Start of Records
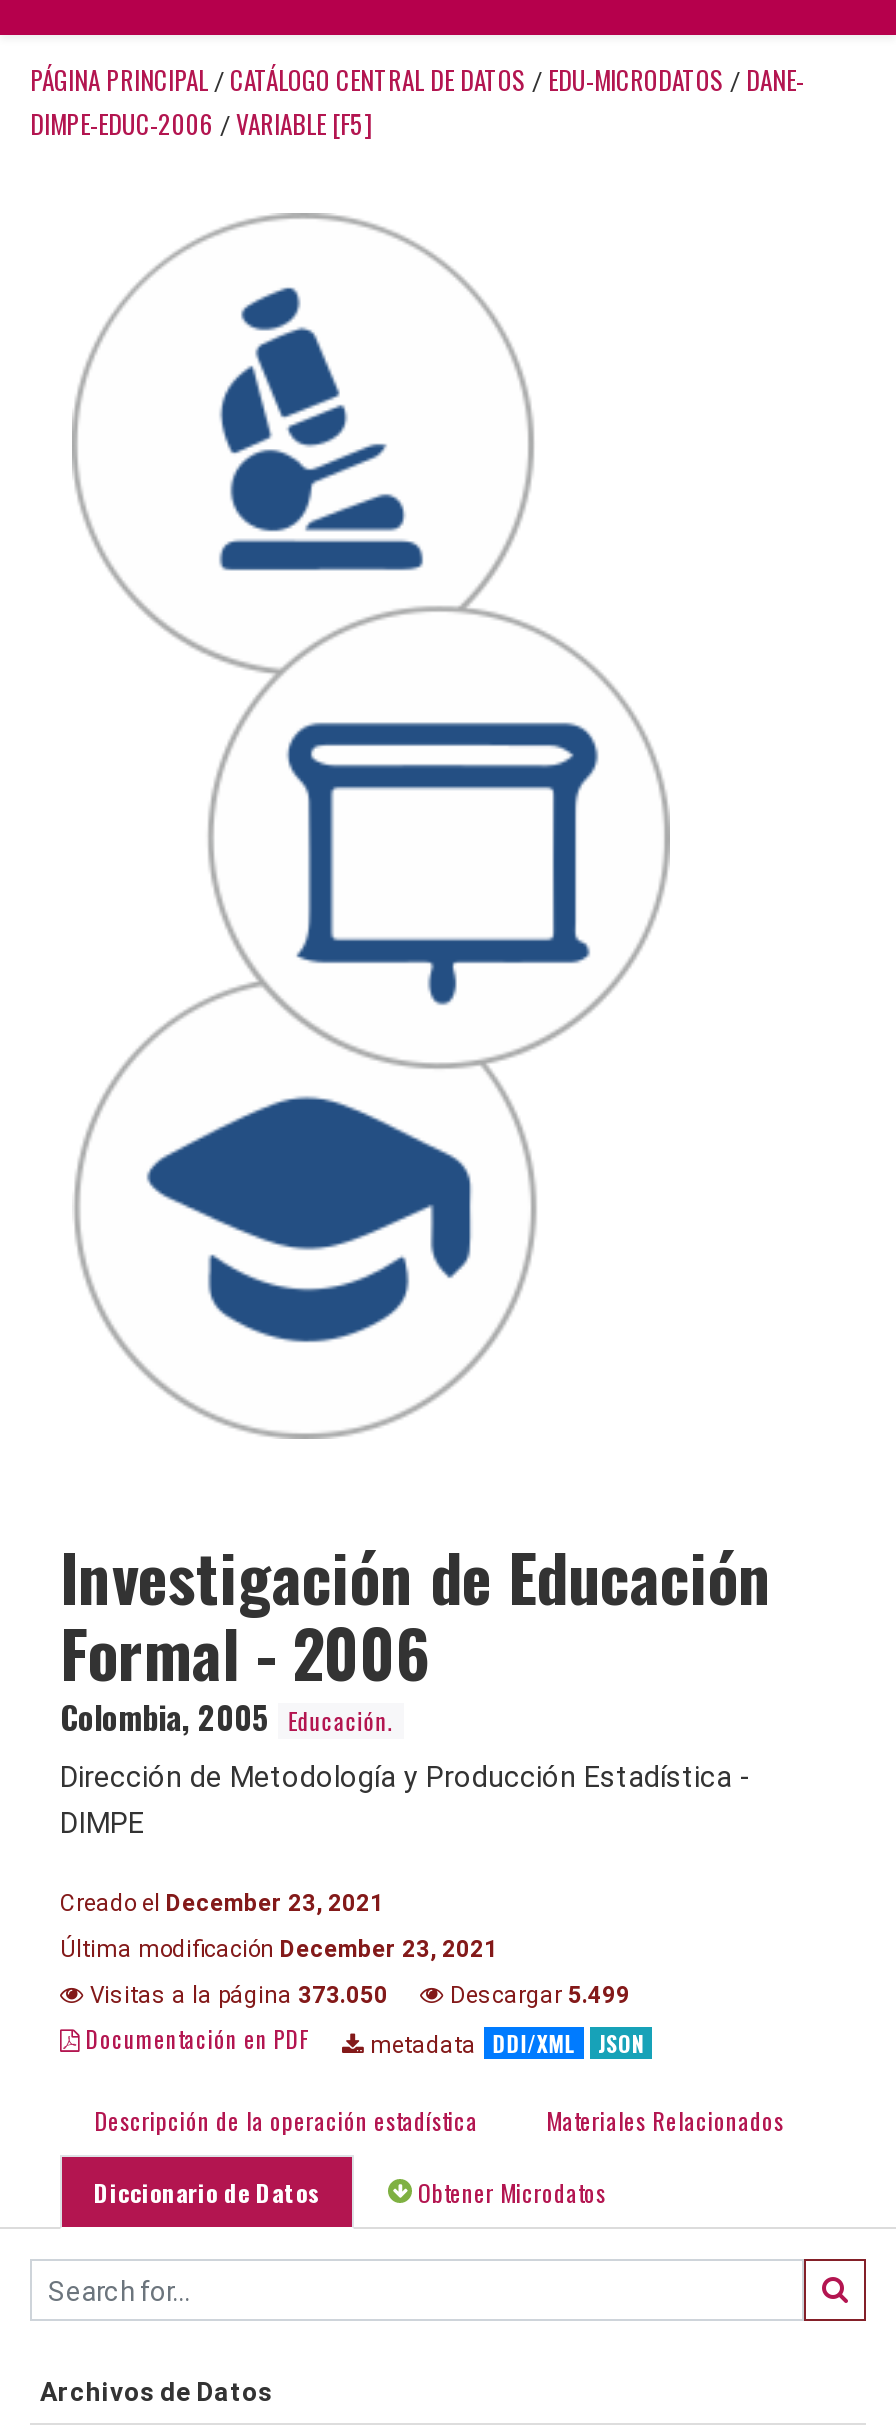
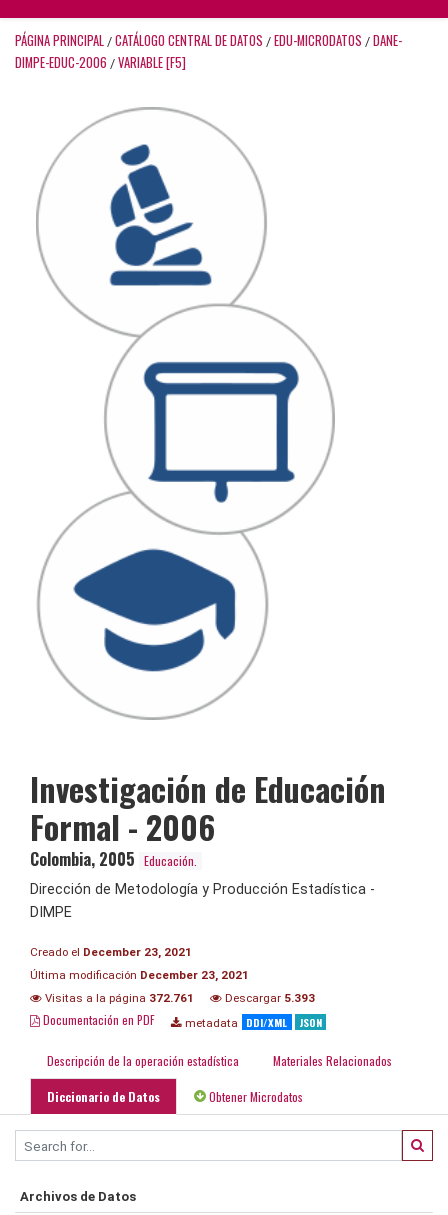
- Visitas a la página 373.050
+ Visitas a la página 372.761

- Descargar 5.499
+ Descargar 5.393
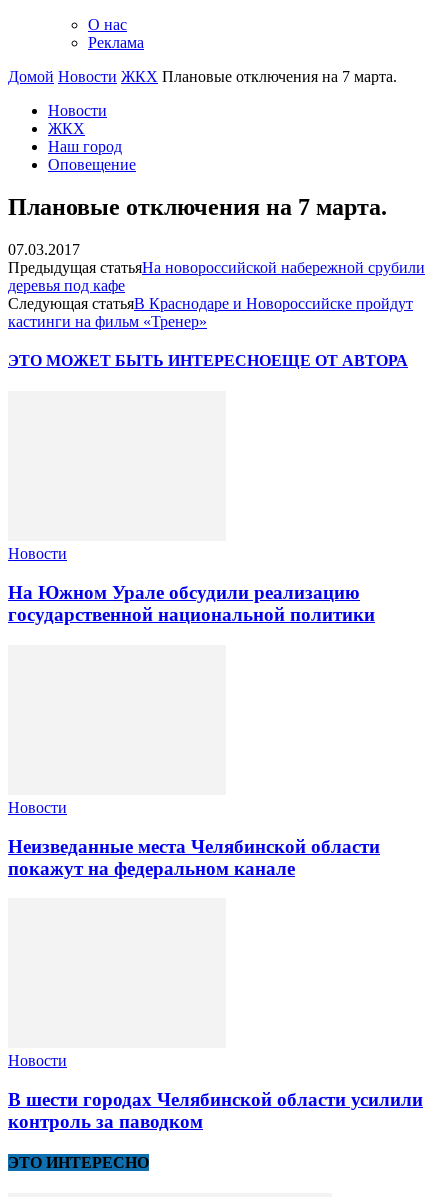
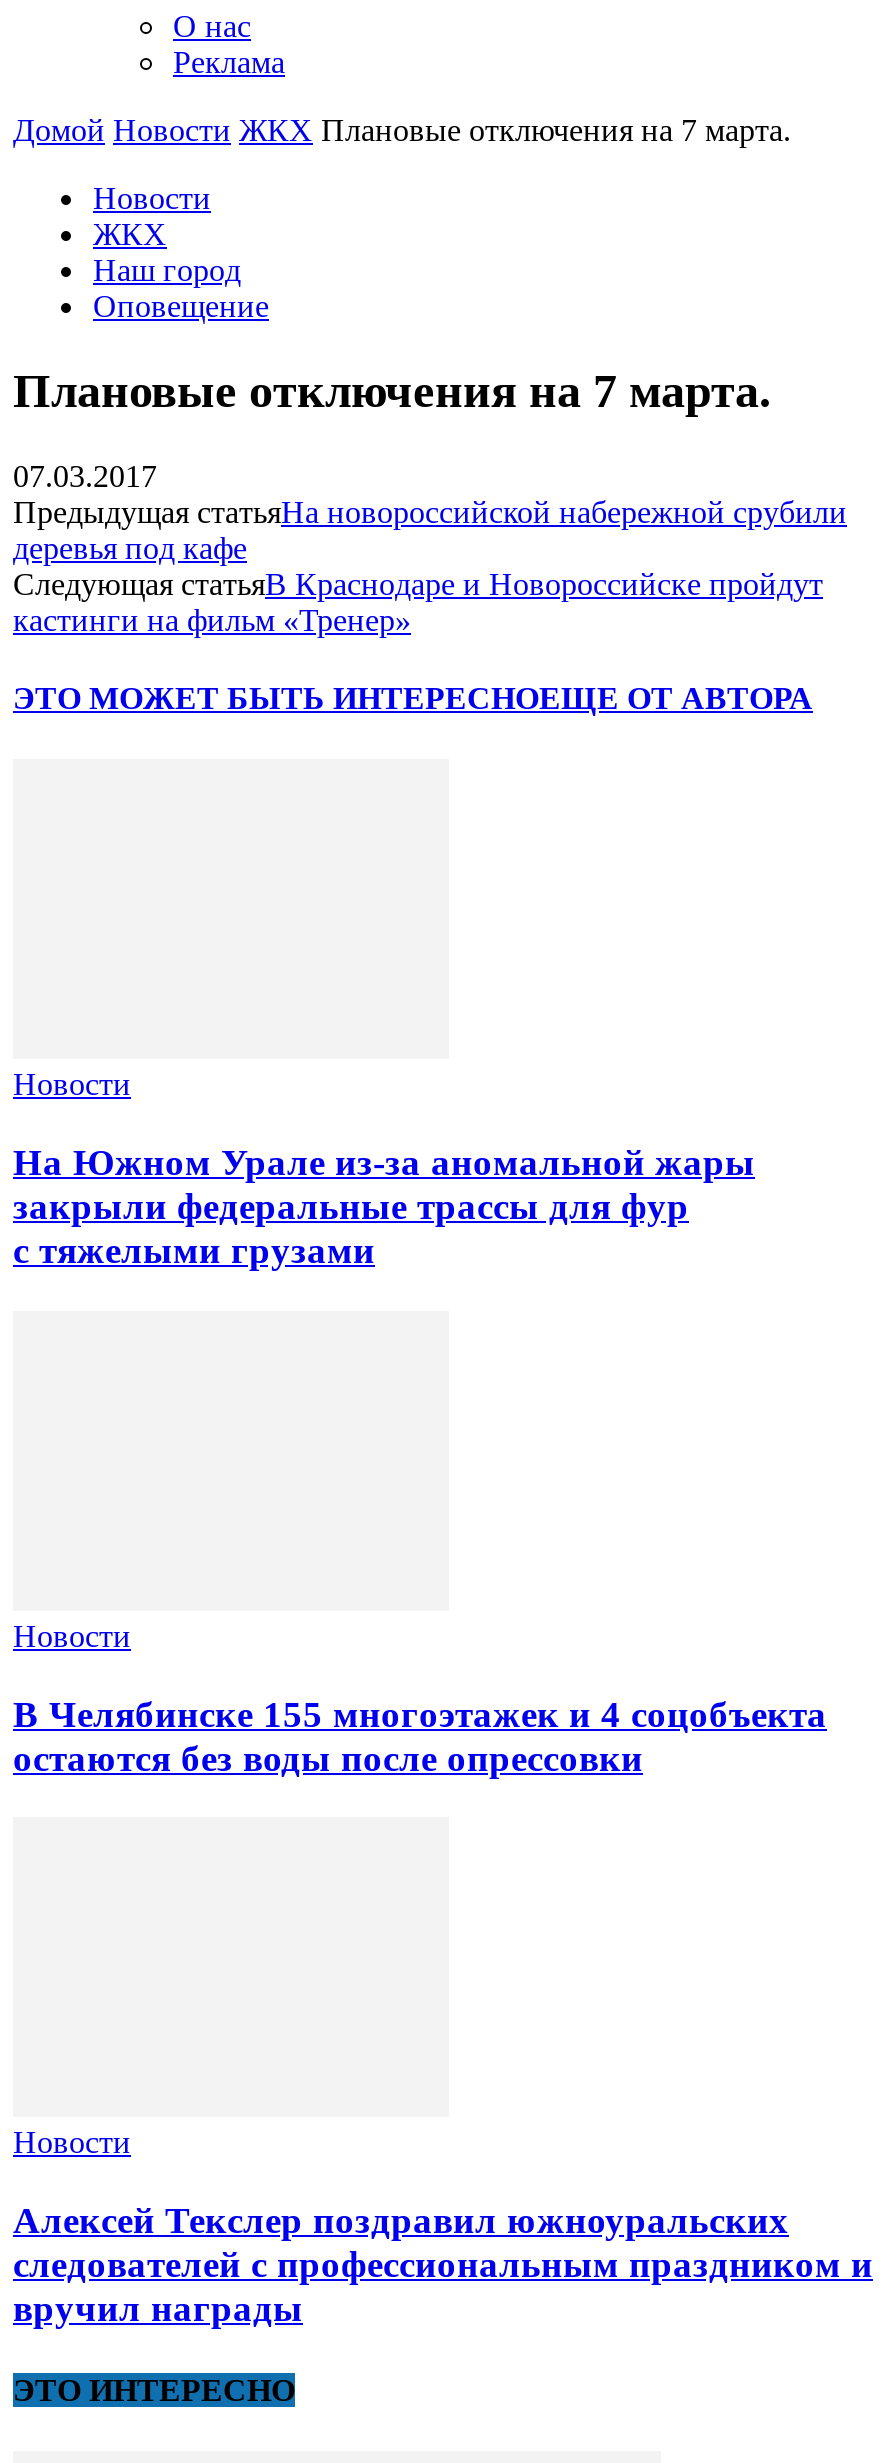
- На Южном Урале обсудили реализацию
- государственной национальной политики
+ На Южном Урале из‑за аномальной жары
+ закрыли федеральные трассы для фур
+ с тяжелыми грузами

- Неизведанные места Челябинской области
- покажут на федеральном канале
+ В Челябинске 155 многоэтажек и 4 соцобъекта
+ остаются без воды после опрессовки

- В шести городах Челябинской области усилили
- контроль за паводком
+ Алексей Текслер поздравил южноуральских
+ следователей с профессиональным праздником и
+ вручил награды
End of Records
**Exercise directions**. Write out every record exactly. Leave the pictures out.

**Solution**.
- Visitas a la página 373.050
+ Visitas a la página 372.761

- Descargar 5.499
+ Descargar 5.393
- На Южном Урале обсудили реализацию
- государственной национальной политики
+ На Южном Урале из‑за аномальной жары
+ закрыли федеральные трассы для фур
+ с тяжелыми грузами

- Неизведанные места Челябинской области
- покажут на федеральном канале
+ В Челябинске 155 многоэтажек и 4 соцобъекта
+ остаются без воды после опрессовки

- В шести городах Челябинской области усилили
- контроль за паводком
+ Алексей Текслер поздравил южноуральских
+ следователей с профессиональным праздником и
+ вручил награды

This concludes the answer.